Timelines consist of at least two sections: "Early Life and Career" and "Presidency." All timelines except Roosevelt's, Kennedy's, and Clinton's also include a "Post-Presidency" section. Marks on the timeline indicate events of interest in the president's life and career; click on a mark to read a brief summary of the event, and to view primary sources (a + sign in the mark indicates primary sources are available).

Browse "Exhibits," also under "Interactive Timeline," for more than 30 collections of short essays, accompanied by 2–6 primary sources per essay, covering major events and topics related to the presidents' lives and careers. Topics covered stretch from "The Stock Market Crash, October 1929" to "William J. Clinton and the Supreme Court, 1993-2001."
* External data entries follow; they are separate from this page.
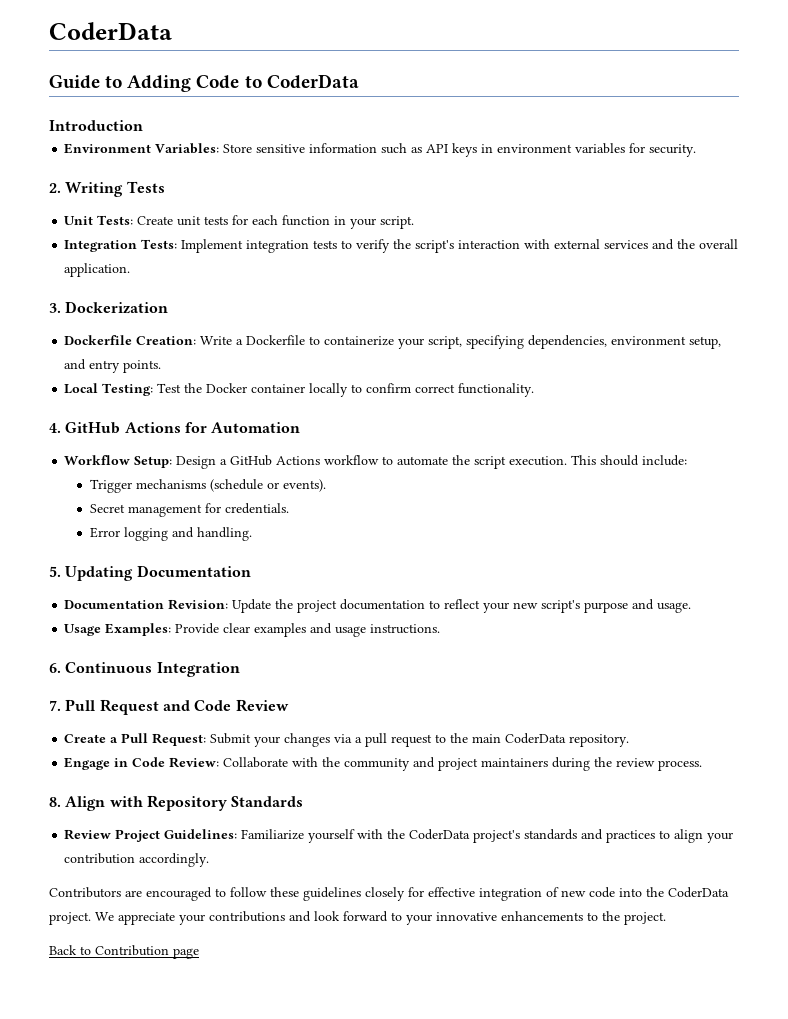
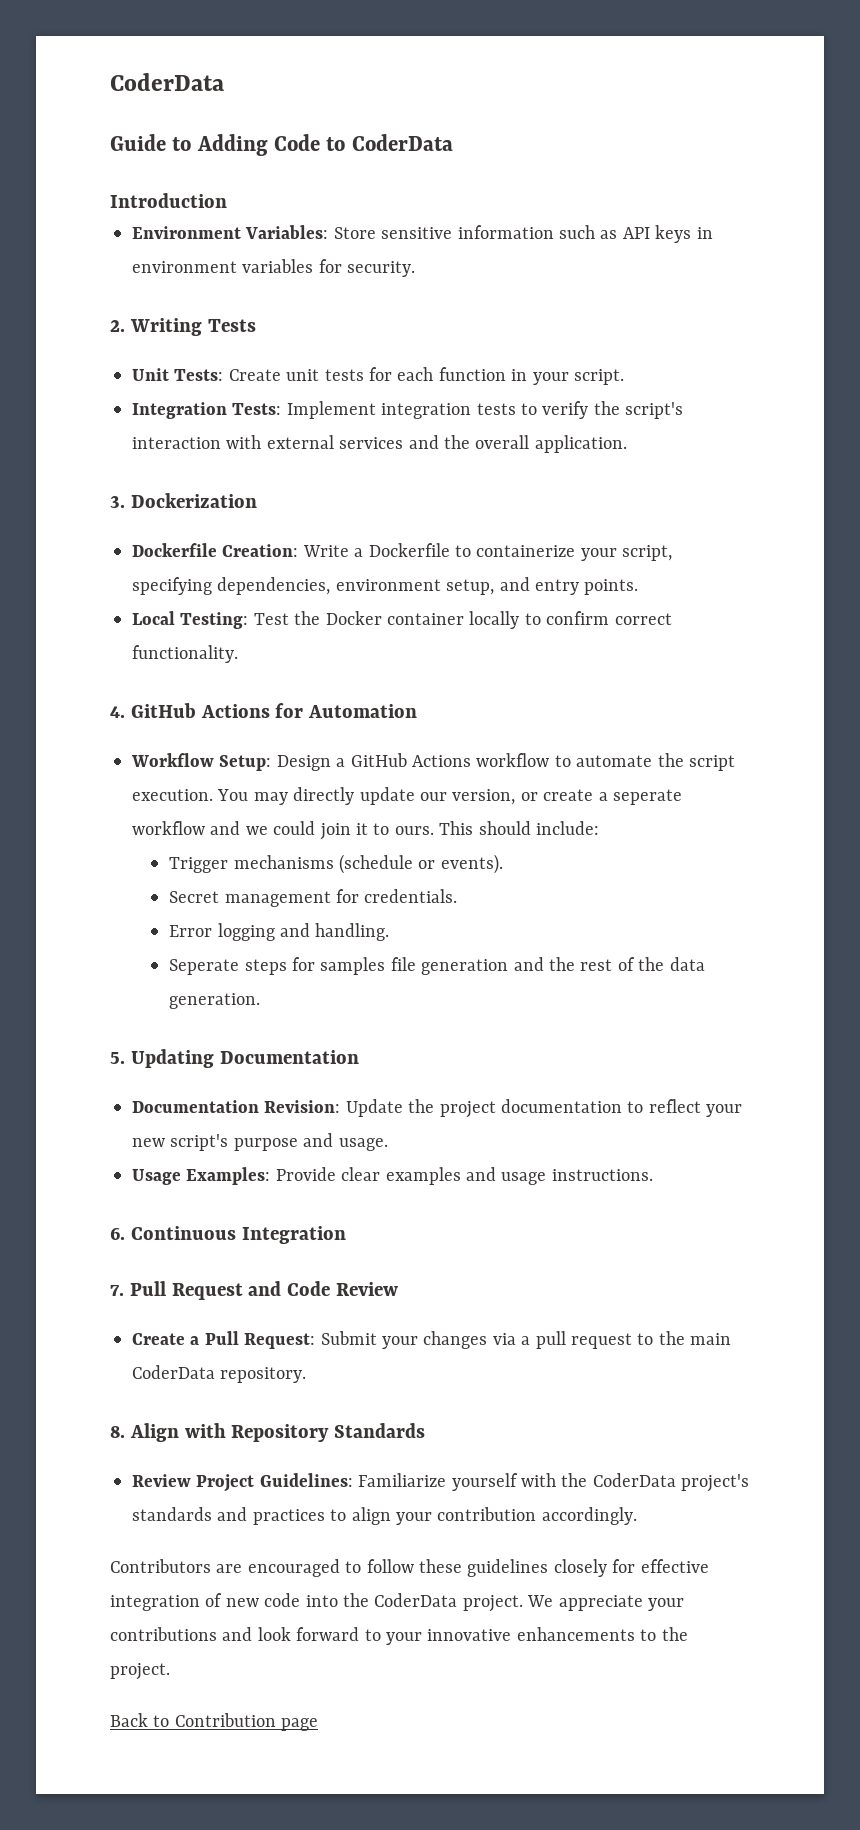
+ You may directly update our version, or create a seperate workflow and we could join it to ours.
+ Seperate steps for samples file generation and the rest of the data generation.
- Engage in Code Review: Collaborate with the community and project maintainers during the review process.

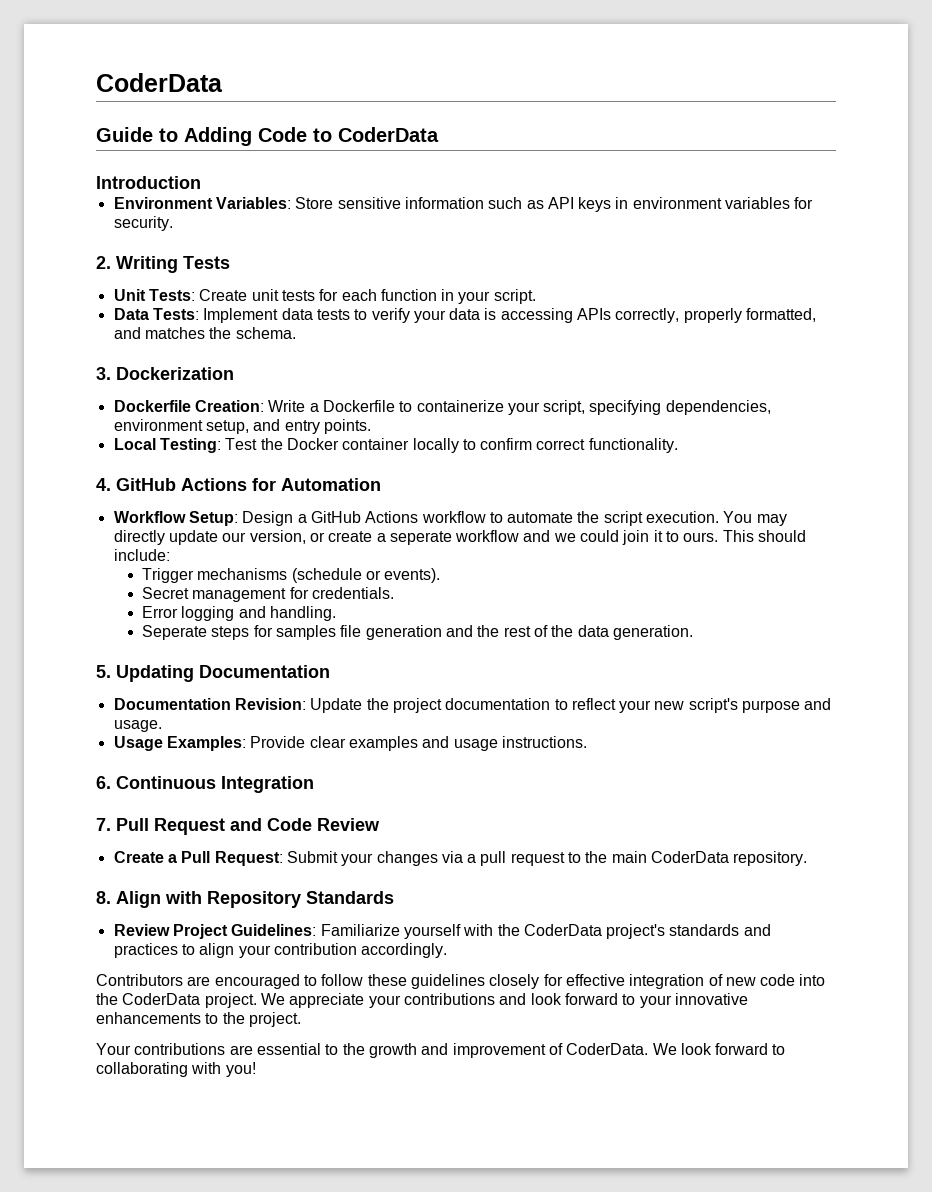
- Integration Tests: Implement integration tests to verify the script's interaction with external services and the overall application.
+ Data Tests: Implement data tests to verify your data is accessing APIs correctly, properly formatted, and matches the schema.
- Back to Contribution page
+ Your contributions are essential to the growth and improvement of CoderData. We look forward to collaborating with you!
Try the "Gallery" to search more than 1,500 primary sources (including artifacts, maps and charts, video, photographs, sounds recordings, and documents) by keyword, library of origin, date, or source type.

The "Educators" section includes 14 ready-to-go activities, on topics ranging from Pearl Harbor to the Iran Hostage Crisis to Bill Clinton's visit to Little Rock Central High School. Students and teachers can view pre-selected primary sources online in each activity, with suggested rubrics, applicable standards, and links to related sources also included. "Resources" links out to 16 websites recommended for history and primary sources, education, and technology, while "Multimedia" rounds up more than 50 audio and video primary source clips for download.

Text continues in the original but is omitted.